И вот в первый раз, что вместо меня Бернович поехал с Витей в фольварк Батуры, а я осталась дома и села за работу на машине у открытого окна, меня увидели два покупателя, слонявшихся по двору. Они подошли к окну и стали мне жаловаться, что всю зиму ходят покупать себе хутор в двадцать десятин у нас в лесу, дают паничу по сто тридцать рублей за десятину, дают тысячу рублей в задаток, а толку не могут добиться: панич все их гонит, хотя цену они дают ту, которую он запросил.
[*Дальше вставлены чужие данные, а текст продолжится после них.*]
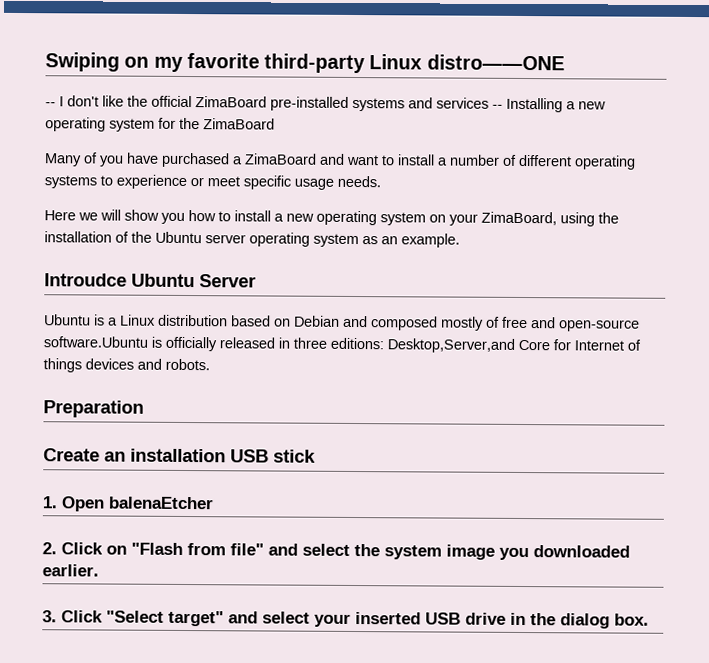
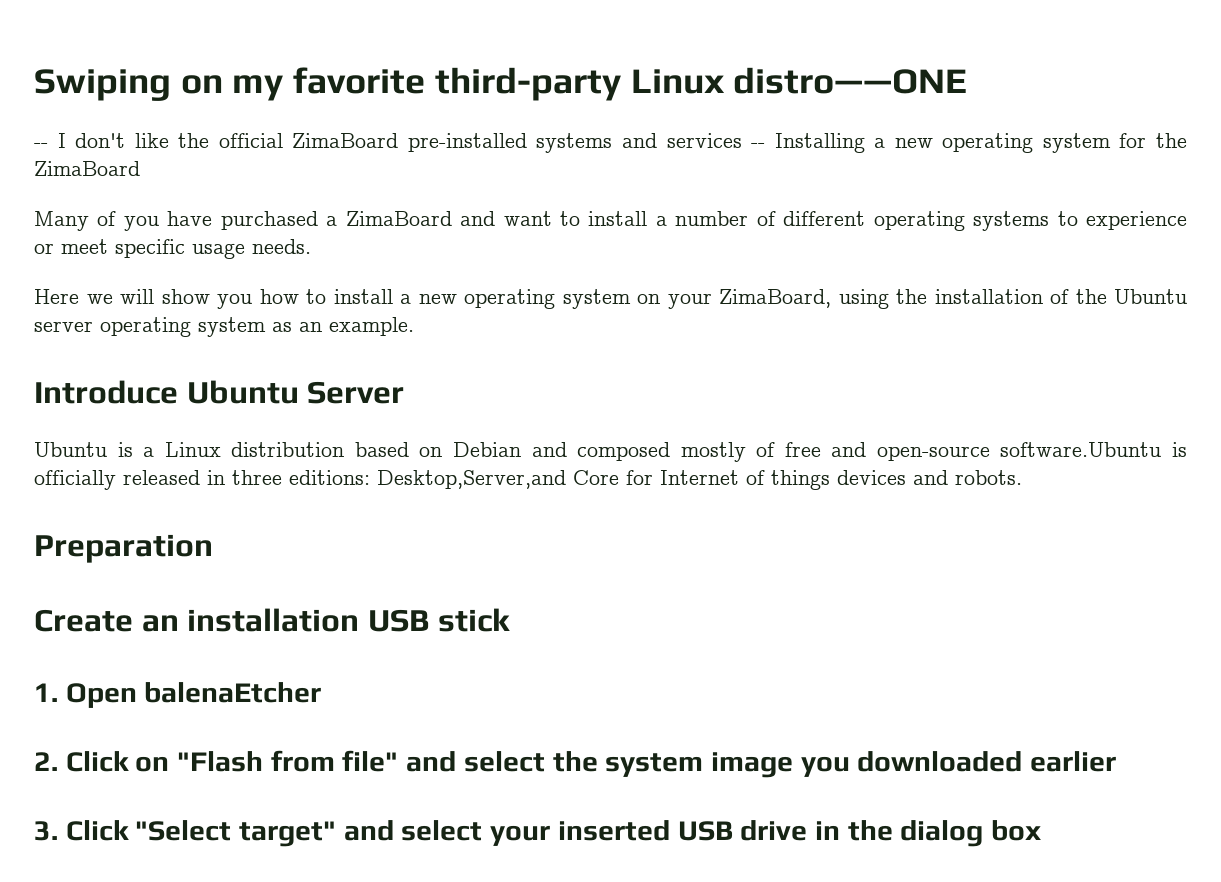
- Introudce Ubuntu Server
+ Introduce Ubuntu Server
- 2. Click on "Flash from file" and select the system image you downloaded earlier.
+ 2. Click on "Flash from file" and select the system image you downloaded earlier
- 3. Click "Select target" and select your inserted USB drive in the dialog box.
+ 3. Click "Select target" and select your inserted USB drive in the dialog box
Я разговорилась с ними. Оказалось, они – крестьяне соседнего села, братья Молосаи. Один из них солдат в желтой рубашке, уже давно был нами замечен и прозван канарейкой, так как не проходило дня, чтобы его светло-желая рубашка не мелькала по темному фону парка, обрамлявшего красивый двор с круглым сквером посреди. Выслушав Молосая, я подивилась, и когда Бернович вернулся, я передала ему их просьбу. Бернович с еле сдержанным раздражением ответил, что эти канарейки давно ему надоели, что это – назойливые клянчуги, которые выпрашивают себе еще в придачу к земле старый амбарчик! Тогда мы с Витей пошли взглянуть на эту старую, совсем ненужную постройку, вне усадьбы и сказали Берновичу, что мы находим, что Молосаи дают хорошую цену за хутор (даже выше цены, поставленной им в его докладе), а потому отказывать не следует и амбарчик им можно дать в придачу, на развод. Бернович сжал зубы и промолчал. На другое утро запродажная на хутор была написана, к великой радости канареек, которые и внесли нам и свой задаток в тысячу рублей.